In the copy you make, keep each entry exactly as it is and leave out all images.

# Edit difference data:
* * *
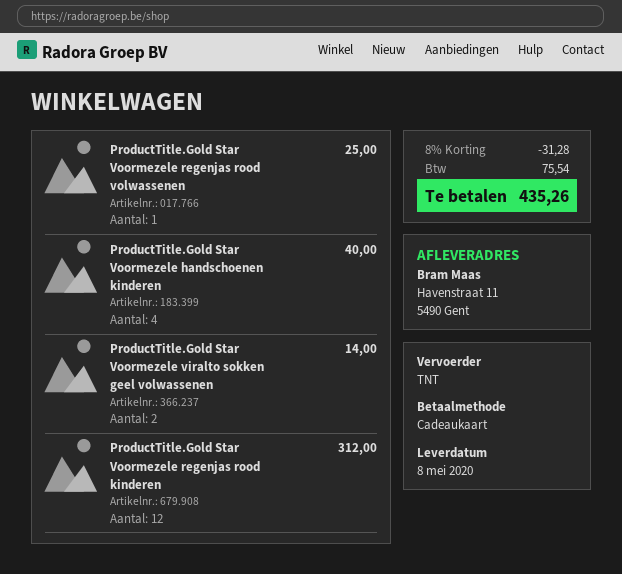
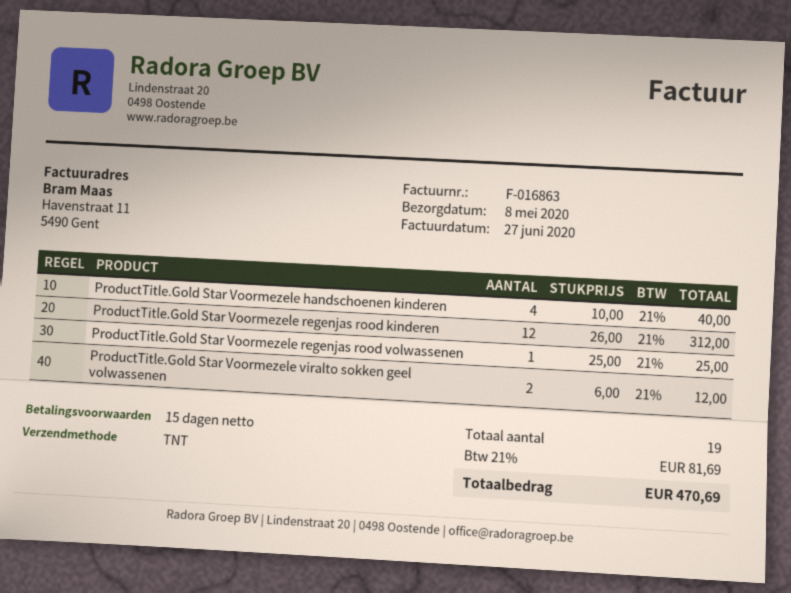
ProductTitle.Gold Star Voormezele viralto sokken geel volwassenen: 2 for 14.00 -> 2 for 12.00
discount: 8% = 31.28 -> none
tax: 75.54 -> 81.69
total: 435.26 -> 470.69

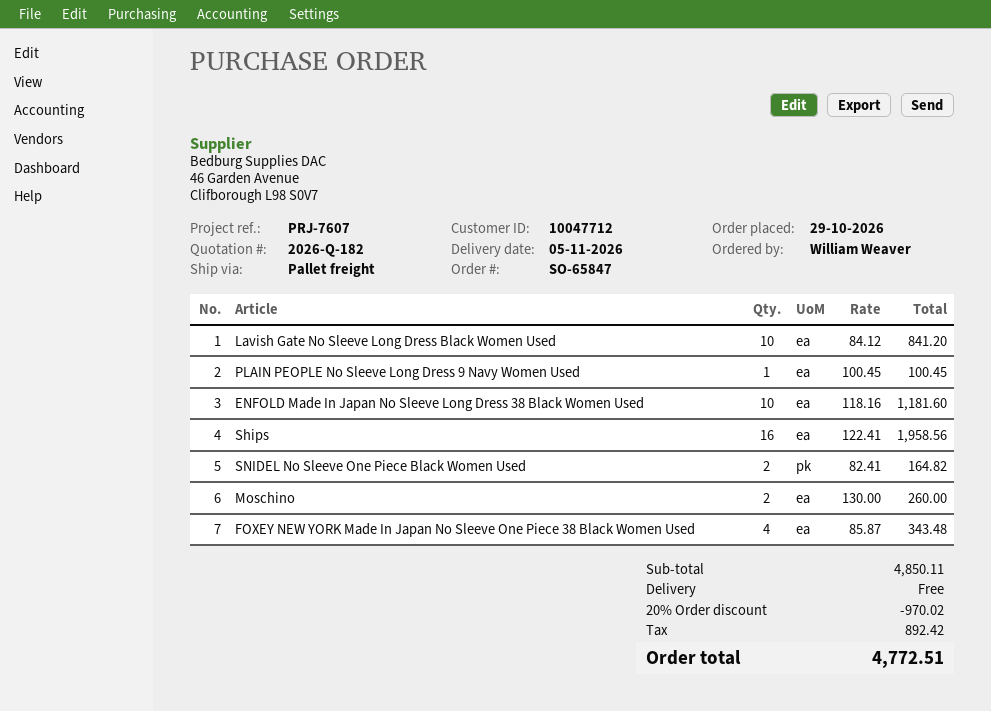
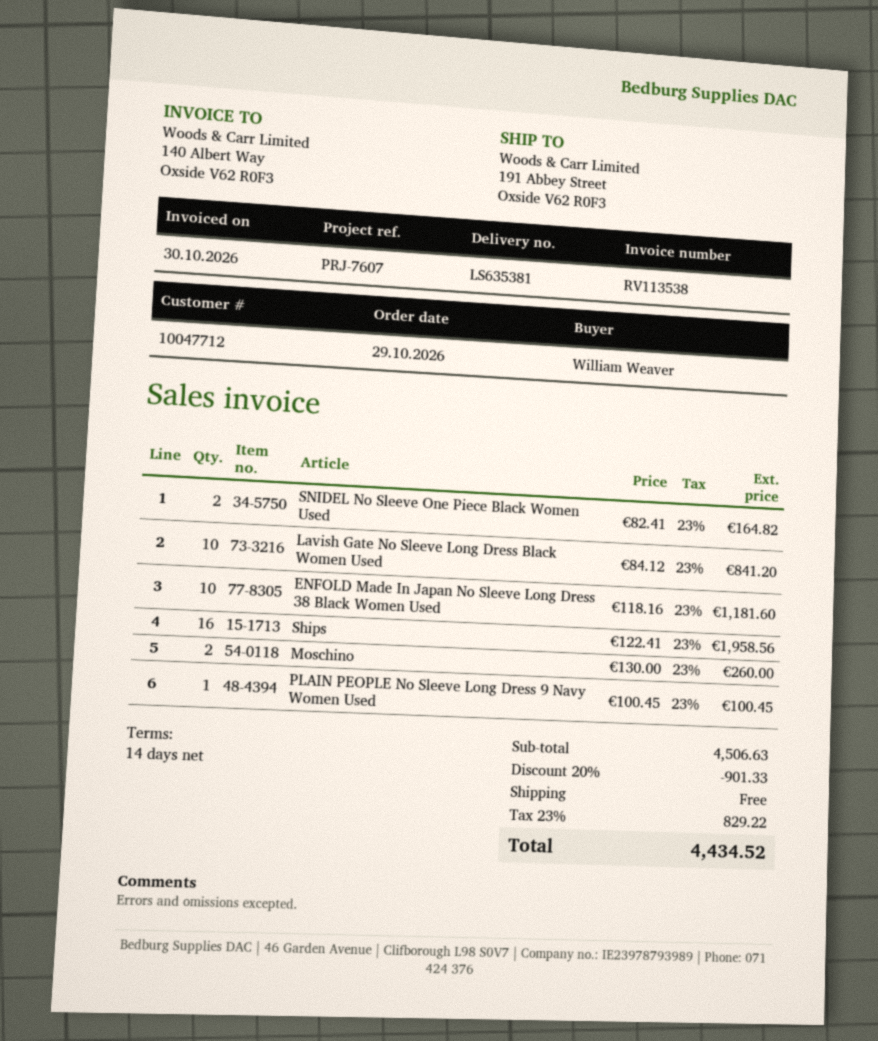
FOXEY NEW YORK Made In Japan No Sleeve One Piece 38 Black Women Used: 4 x 85.87 = 343.48 -> none
subtotal: 4850.11 -> 4506.63
discount: 20% = 970.02 -> 20% = 901.33
tax: 892.42 -> 829.22
total: 4772.51 -> 4434.52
* * *
# SOLUTION TO THIS EXERCISE:
ProductTitle.Gold Star Voormezele viralto sokken geel volwassenen: 2 for 14.00 -> 2 for 12.00
discount: 8% = 31.28 -> none
tax: 75.54 -> 81.69
total: 435.26 -> 470.69

FOXEY NEW YORK Made In Japan No Sleeve One Piece 38 Black Women Used: 4 x 85.87 = 343.48 -> none
subtotal: 4850.11 -> 4506.63
discount: 20% = 970.02 -> 20% = 901.33
tax: 892.42 -> 829.22
total: 4772.51 -> 4434.52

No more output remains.